Кстати, не поймите меня превратно, я позвонил в ведомство детских домов, но там никто не знает о вашем визите. Жаль, жаль.
– Они и не могли знать. Я там еще не была, – призналась Дороти. – И все же я серьезно намеревалась создать детский интернат. Ну, а теперь послушайте меня внимательно, инспектор. Я рада, что имею возможность так мило беседовать с вами за кружкой портера. Но я за ясность. А вы, мой друг, вот уже больше часа ходите вокруг да около, вместо того чтобы спросить меня напрямик.
– Это так, – подтвердил инспектор. – Но моей натуре претит пугать людей вопросами.
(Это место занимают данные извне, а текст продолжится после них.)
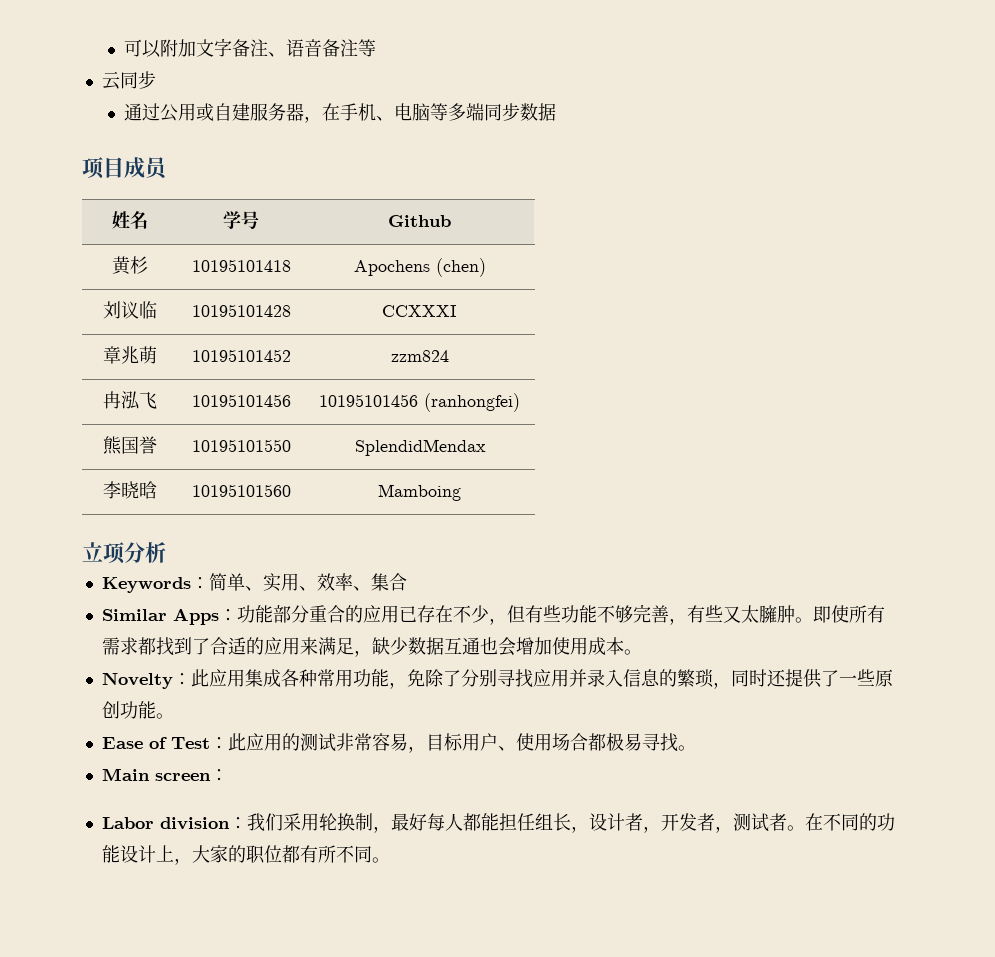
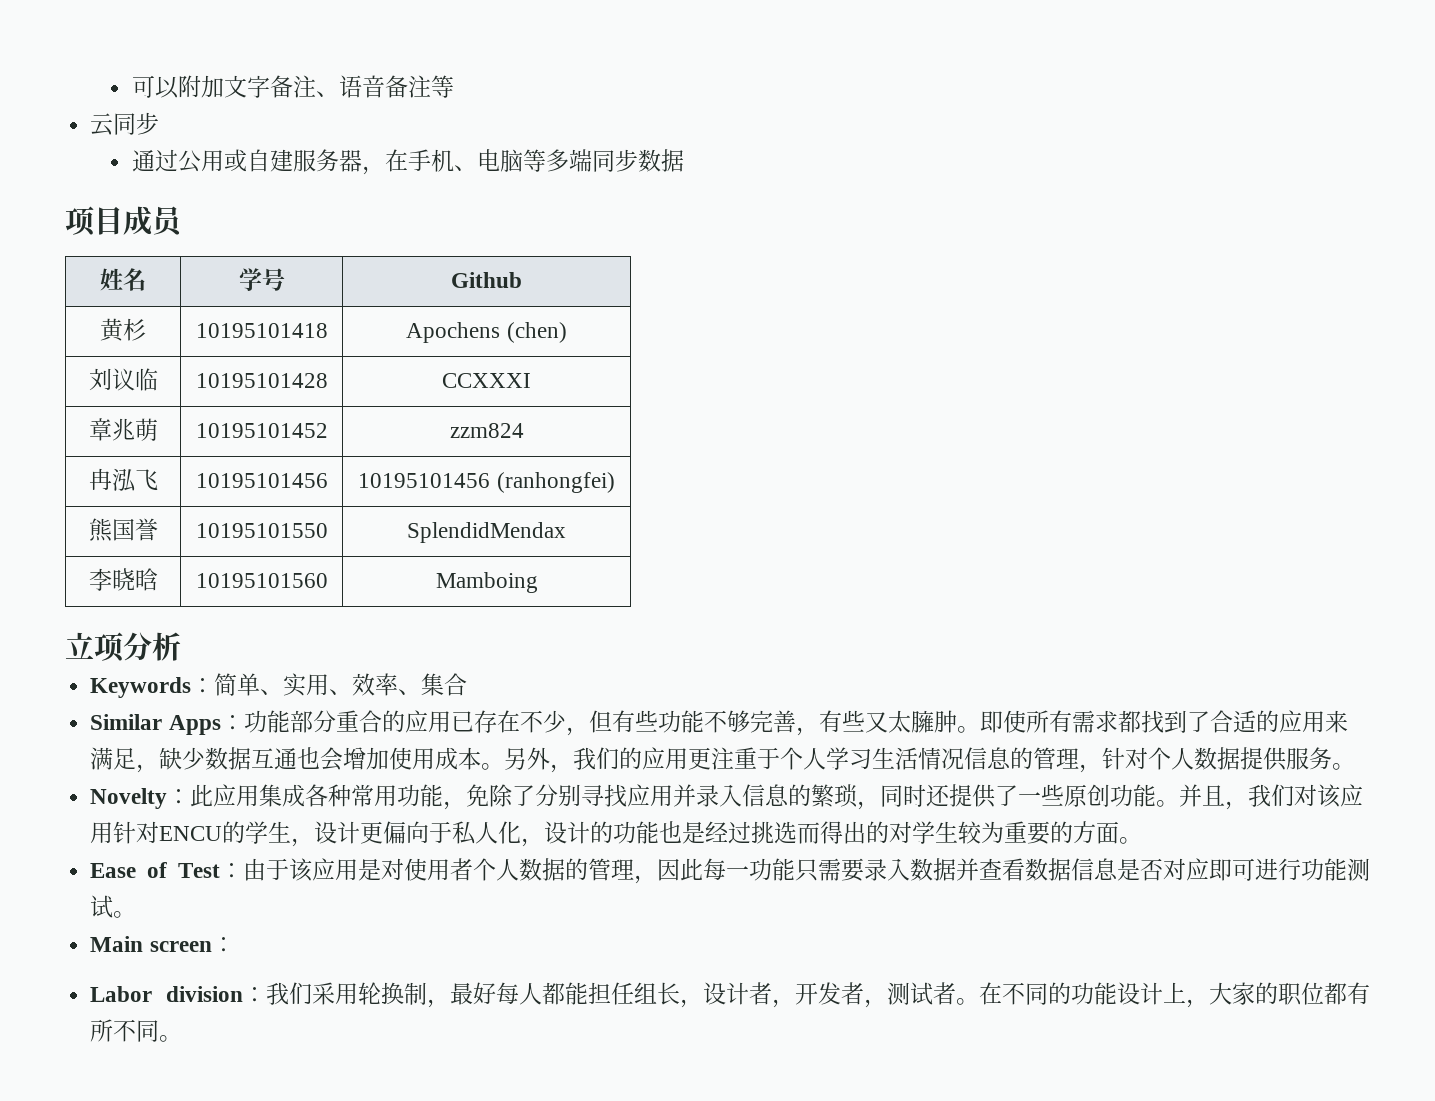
(642, 652) none -> [504,747,1356,773] 另外，我们的应用更注重于个人学习生活情况信息的管理，针对个人数据提供服务。
[101,732,678,753] // Ease of Test：此应用的测试非常容易，目标用户、使用场合都极易寻找 -> [1179,784,1364,810] [90,821,1143,847] [90,858,1370,884] [90,895,114,918] 并且，我们对该应用针对ENCU的学生，设计更偏向于私人化，设计的功能也是经过挑选而得出的对学生较为重要的方面。 // Ease of Test：由于该应用是对使用者个人数据的管理，因此每一功能只需要录入数据并查看数据信息是否对应即可进行功能测试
Я за приятные беседы.
– А я за то, чтобы вы наконец сказали, что вы замышляете. Ведь меня вы считаете главным подозреваемым лицом, не так ли?
– Конечно, – утвердительно сказал Бейли. – У кого еще могут быть причины освободиться от этих неприятных людей?
– Получается так, – согласилась Дороти и неожиданно добавила: – То, что кажется правильным на первый взгляд, не всегда подтверждается.
– И такое случается.
– Что же вы собираетесь предпринять? Арестовать меня?
– Для этого не хватает показаний и материалов.
Бейли, не стесняясь, налил себе пива, с наслаждением сделал глоток и опять закрыл глаза.
Дороти показалось, что инспектор Бейли опаснее, чем мешок гремучих змей, причем именно потому, что он добродушен и гуманен. Он с большим интересом слушал, сколько труда ей стоило разбить около дома клумбы для дикой гвоздики, затем неожиданно начал разговор о пожаре, жертвой которого она чуть было не стала, а также о бороне под окном, неожиданно оказавшейся посреди вновь разбитой клумбы.
– О господи, это могло плохо кончиться для вас! Ожоги – самые болезненные раны. А если бы вы прыгнули из окна! Быть пронзенной зубцами бороны – это не менее болезненно. Слава богу, Фишер спас вас. Примерный слуга. А каково ваше мнение о нем? – спросил он участливо.
Дороти не очень хорошо представляла, что сказать о Фишере.
– Он сдержан, надежен. Ничего плохого о нем сказать не могу. – Вдруг она рассмеялась. – Моя экономка, правда, – но об этом вы, видимо, уже знаете, – другого мнения о нем. Она считает его убийцей и убеждена, что это он взорвал зал.
– Удивительно наивная особа эта Патриция Хайсмит, но не исключено, что и она может оказаться правой. Вы не задумывались, почему Фишер такой отличный шофер? Когда рассказывают о его искусстве вождения, меня пробирает озноб. Так ездить может лишь человек, который, образно говоря, родился в автомашине, но никак не садовник с безупречными профессиональными характеристиками.
– Я не могу об этом судить. – Дороти все больше начинала нервничать. Бейли посмотрел на нее участливо.
– Хорошо. Давайте на сегодня кончим. Вы так возбуждены, что скоро начнете грызть локти. Еще один, последний вопрос. Действительно ли вы большие друзья с трактирщиком Биллом Шенноном?
– Да, но план взорвать моих любимых гостей я придумала сама. Он возник не в «Кровавой кузнице». Билл Шеннон невинен, как овечка.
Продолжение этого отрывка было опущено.